People take worse risks with loan sharks, though, and nanotech is a lot more respectable. Suddenly you couldn’t even get a charge card without a nano. The first profession to suffer were bail bondsmen. Who needs bail if suspects can simply be given a nano nasty enough to guarantee they’ll show up in court? For the same reason, prisons needed fewer guards.

Soon, civil lawyers were also feeling the pinch. Nanocontracts still leave room for squabbling, but unless a court intervenes and orders Extension, they’d better be brief squabbles. Not the type that make attorneys rich. Then the insurance lobby pushed through the Tort Reform Nanobot Bill, which required plaintiffs to accept a nano before filing suit. Anyone could still have their day in court, but if you didn’t win, you didn’t receive the antidote. Frivolous lawsuits weren’t the only ones to disappear—and with them went the bread-and-butter work of defense attorneys like me.

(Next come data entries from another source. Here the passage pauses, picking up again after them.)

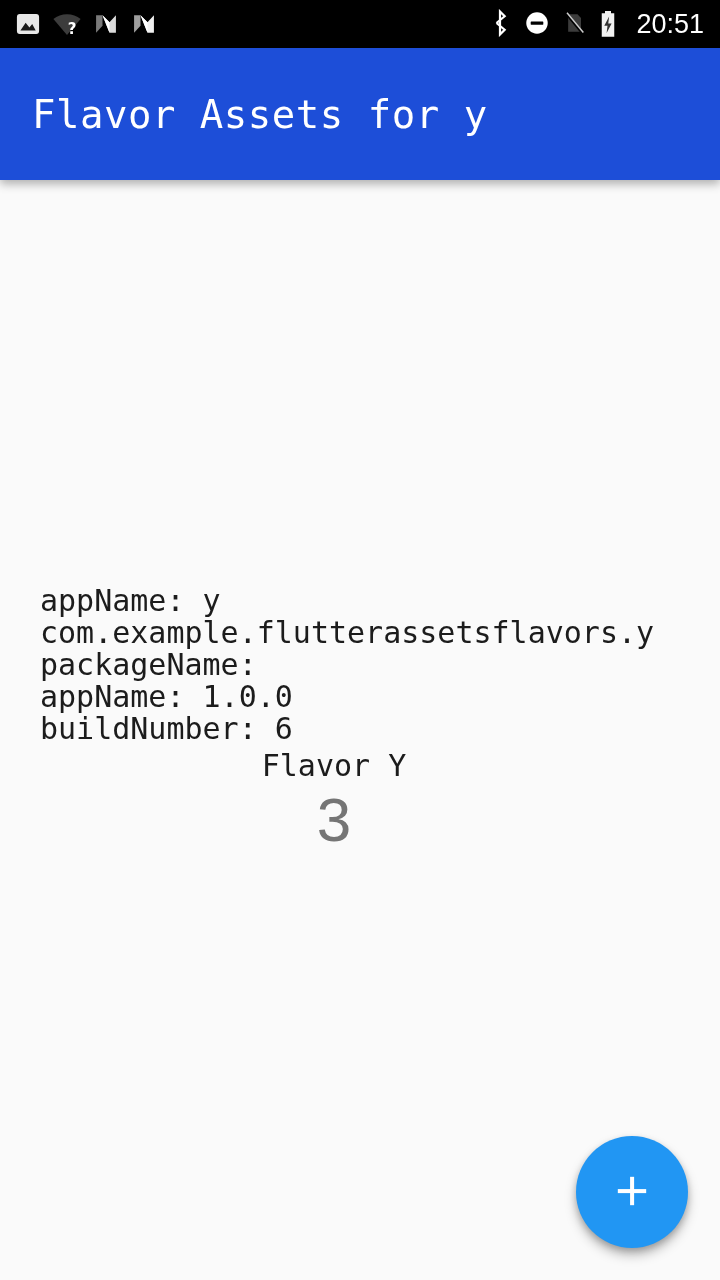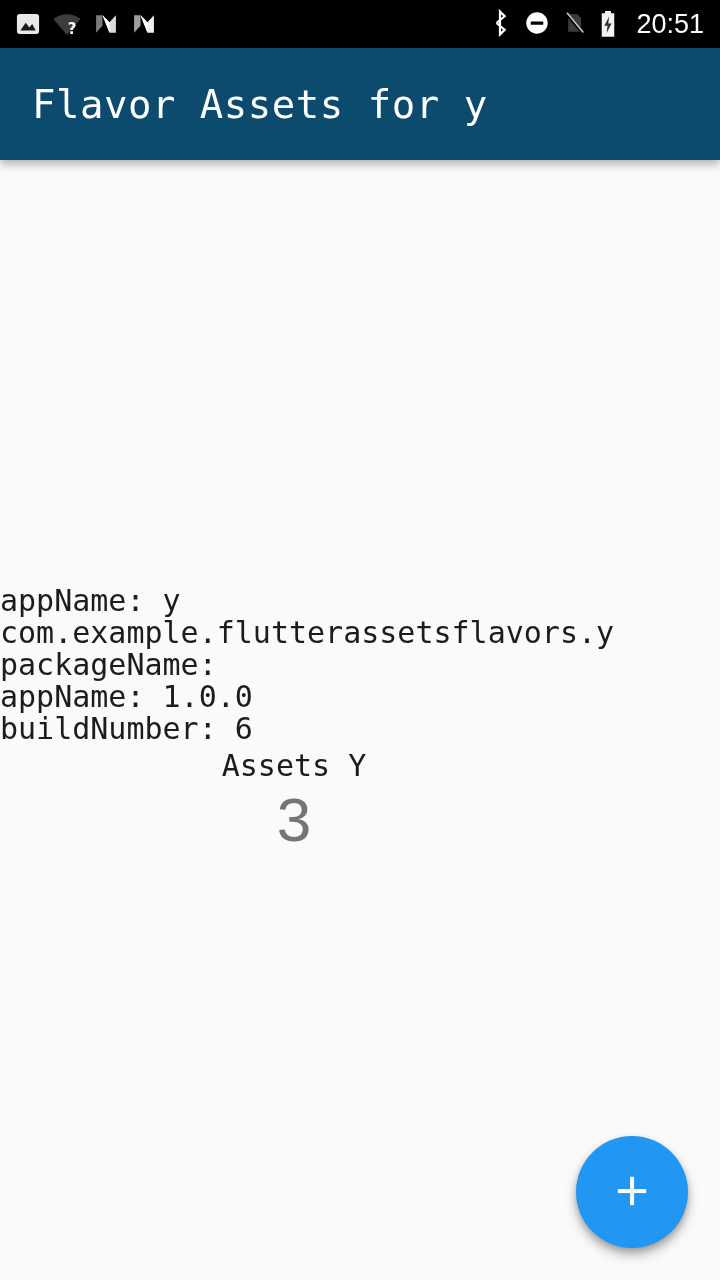--- a/index.html
+++ b/index.html
@@ -51,22 +51,22 @@
     letter-spacing: 0px;
     margin-left: 6px;
     white-space: nowrap;
   }
 
   
   .app-bar {
     position: absolute;
     top: 48px; left: 0;
     width: 720px;
-    height: 112px;
-    background: #0c4a6e;
+    height: 132px;
+    background: #1d4ed8;
     display: flex;
     align-items: center;
     box-sizing: border-box;
     padding-left: 32px;
     box-shadow: 0 4px 9px rgba(0,0,0,0.30);
     z-index: 4;
   }
   .app-bar-title {
     color: #ffffff;
     font-family: "DejaVu Sans Mono", monospace;
@@ -79,20 +79,21 @@
   
   .content {
     position: absolute;
     top: 160px; left: 0;
     width: 588px;
     height: 1120px;
     display: flex;
     flex-direction: column;
     justify-content: center;
     align-items: stretch;
+    padding-left: 40px;
   }
   .info-block {
     text-align: left;
     padding: 0;
   }
   .info-line {
     color: #1c1c1c;
     font-family: "DejaVu Sans Mono", monospace;
     font-size: 30px;
     line-height: 32px;
@@ -216,21 +217,21 @@
 <div class="content">
 
   <div class="info-block">
     <div class="info-line">appName: y</div>
     <div class="info-line">com.example.flutterassetsflavors.y</div>
     <div class="info-line">packageName:</div>
     <div class="info-line">appName: 1.0.0</div>
     <div class="info-line">buildNumber: 6</div>
   </div>
 
-  <div class="message-label">Assets Y</div>
+  <div class="message-label">Flavor Y</div>
 
   <div class="counter-value">3</div>
 
 </div>
 
 <button class="fab" aria-label="add">
   <span>
     <svg width="46" height="46" viewBox="0 0 24 24">
       <rect x="11.0" y="4.6" width="2.1" height="14.8" fill="#ffffff"></rect>
       <rect x="4.6" y="11.0" width="14.8" height="2.1" fill="#ffffff"></rect>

By the time Lorencz Biggle, etc., were showing me the door, I was even hearing of nano-wills in which heirs had to take nanos before the reading of the will. Those who declined waived their inheritance; the rest could only obtain Release by agreeing not to contest the will. It was brutal but effective, and suddenly another class of attorneys was out of business.

In Shakespeare’s The Merchant of Venice, the moneylender Shylock makes a loan to a man he despises. There are many things he could have sought as collateral, but what he wants is the option to extract a pound of flesh from the debtor’s chest. The borrower, secure in a successful business, accepts this barbaric term, but ships sink and Shylock forecloses. Then, at the last moment, he is stymied by the fact that his contract said nothing about blood. He can seize his pound of flesh, but if he sheds one drop of blood in the process, he will be charged with murder.

What Shylock needed were nanos. Off-the-shelf varieties aren’t that nasty, but custom jobs can do just about anything. Fatal flesh-eaters are illegal except as bail for violent felonies, but if you’re stupid enough to accept one, you’re going to be more interested in getting the antidote than reporting it. Today, anyone with the money for black-market nanos can be Shylock.

 

Waiting for the water to heat, I scooped old mail from the table where I’d deposited it yesterday, flipped junk mail into the trash, and tried to decide whether to open the telephone statement. At least it didn’t involve nanos. I’d opted for the pre-pay alternative, but that still gives the phone company plenty of leverage with the old-fashioned threat of simply turning off the service.

My PI business had never turned a profit. The sad fact was that two out of every three attorneys were out of work and I wasn’t the only one thinking that years of trial preparation might have taught me something about investigation. My main hope was that if I waited long enough, most of the competition would starve out.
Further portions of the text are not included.